Required work:
Would you return the data exactly as given, except for its pictures?

Dataset records:

<<<<

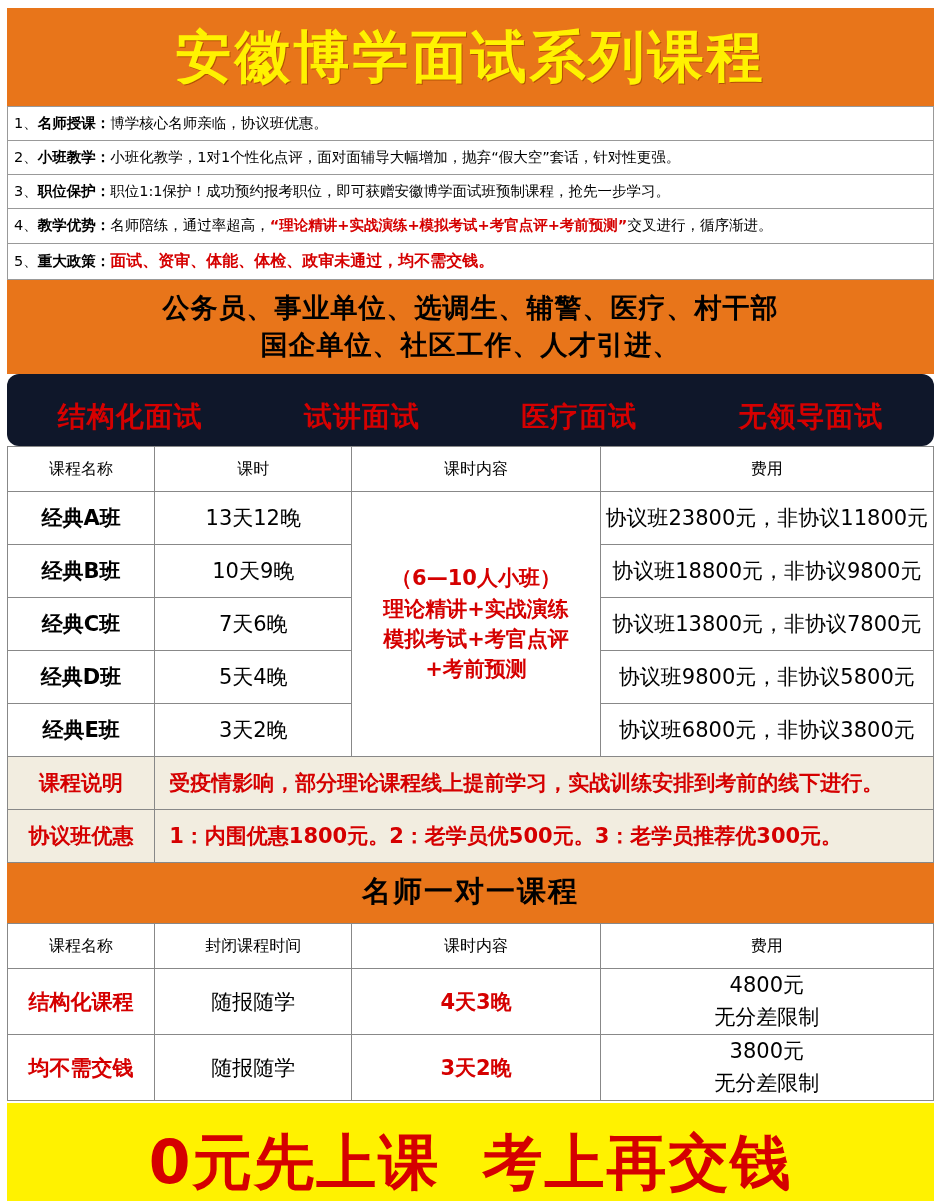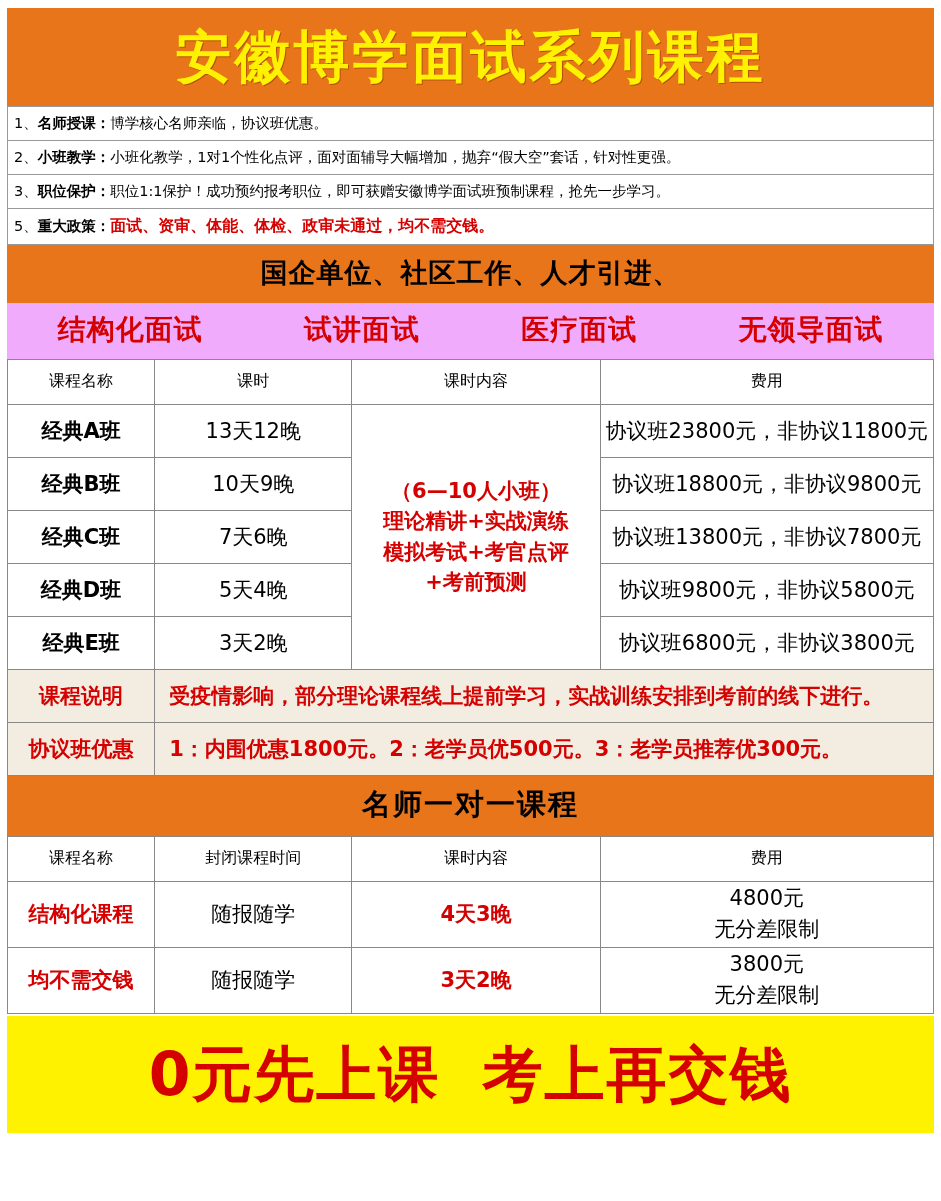--- a/index.html
+++ b/index.html
@@ -75,25 +75,26 @@
   .cat-band .line {
     font-size: 27px;
     font-weight: bold;
     color: #000000;
     line-height: 1.38;
     letter-spacing: 1px;
   }
 
   
   .types-band {
-    background: #f0abfc;
-    padding: 8px 0 10px 0;
+    background: #0f172a;
+    padding: 24px 0 10px 0;
     display: flex;
     justify-content: space-around;
     align-items: center;
+    border-radius: 12px;
   }
   .types-band .type {
     color: #D50000;
     font-size: 28px;
     font-weight: bold;
     letter-spacing: 1px;
   }
 
   
   table.grid {
@@ -207,25 +208,29 @@
     <div class="feature-row">
       <span>1、</span><b>名师授课：</b><span>博学核心名师亲临，协议班优惠。</span>
     </div>
     <div class="feature-row">
       <span>2、</span><b>小班教学：</b><span>小班化教学，1对1个性化点评，面对面辅导大幅增加，抛弃“假大空”套话，针对性更强。</span>
     </div>
     <div class="feature-row">
       <span>3、</span><b>职位保护：</b><span>职位1:1保护！成功预约报考职位，即可获赠安徽博学面试班预制课程，抢先一步学习。</span>
     </div>
     <div class="feature-row">
+      <span>4、</span><b>教学优势：</b><span>名师陪练，通过率超高，</span><span class="em-red">“理论精讲+实战演练+模拟考试+考官点评+考前预测”</span><span>交叉进行，循序渐进。</span>
+    </div>
+    <div class="feature-row">
       <span>5、</span><b>重大政策：</b><span class="feature-strong">面试、资审、体能、体检、政审未通过，均不需交钱。</span>
     </div>
   </div>
 
   <div class="cat-band">
+    <div class="line">公务员、事业单位、选调生、辅警、医疗、村干部</div>
     <div class="line">国企单位、社区工作、人才引进、</div>
   </div>
 
   <div class="types-band">
     <div class="type">结构化面试</div>
     <div class="type">试讲面试</div>
     <div class="type">医疗面试</div>
     <div class="type">无领导面试</div>
   </div>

>>>>

Output for this task:
--- a/index.html
+++ b/index.html
@@ -75,25 +75,26 @@
   .cat-band .line {
     font-size: 27px;
     font-weight: bold;
     color: #000000;
     line-height: 1.38;
     letter-spacing: 1px;
   }
 
   
   .types-band {
-    background: #f0abfc;
-    padding: 8px 0 10px 0;
+    background: #0f172a;
+    padding: 24px 0 10px 0;
     display: flex;
     justify-content: space-around;
     align-items: center;
+    border-radius: 12px;
   }
   .types-band .type {
     color: #D50000;
     font-size: 28px;
     font-weight: bold;
     letter-spacing: 1px;
   }
 
   
   table.grid {
@@ -207,25 +208,29 @@
     <div class="feature-row">
       <span>1、</span><b>名师授课：</b><span>博学核心名师亲临，协议班优惠。</span>
     </div>
     <div class="feature-row">
       <span>2、</span><b>小班教学：</b><span>小班化教学，1对1个性化点评，面对面辅导大幅增加，抛弃“假大空”套话，针对性更强。</span>
     </div>
     <div class="feature-row">
       <span>3、</span><b>职位保护：</b><span>职位1:1保护！成功预约报考职位，即可获赠安徽博学面试班预制课程，抢先一步学习。</span>
     </div>
     <div class="feature-row">
+      <span>4、</span><b>教学优势：</b><span>名师陪练，通过率超高，</span><span class="em-red">“理论精讲+实战演练+模拟考试+考官点评+考前预测”</span><span>交叉进行，循序渐进。</span>
+    </div>
+    <div class="feature-row">
       <span>5、</span><b>重大政策：</b><span class="feature-strong">面试、资审、体能、体检、政审未通过，均不需交钱。</span>
     </div>
   </div>
 
   <div class="cat-band">
+    <div class="line">公务员、事业单位、选调生、辅警、医疗、村干部</div>
     <div class="line">国企单位、社区工作、人才引进、</div>
   </div>
 
   <div class="types-band">
     <div class="type">结构化面试</div>
     <div class="type">试讲面试</div>
     <div class="type">医疗面试</div>
     <div class="type">无领导面试</div>
   </div>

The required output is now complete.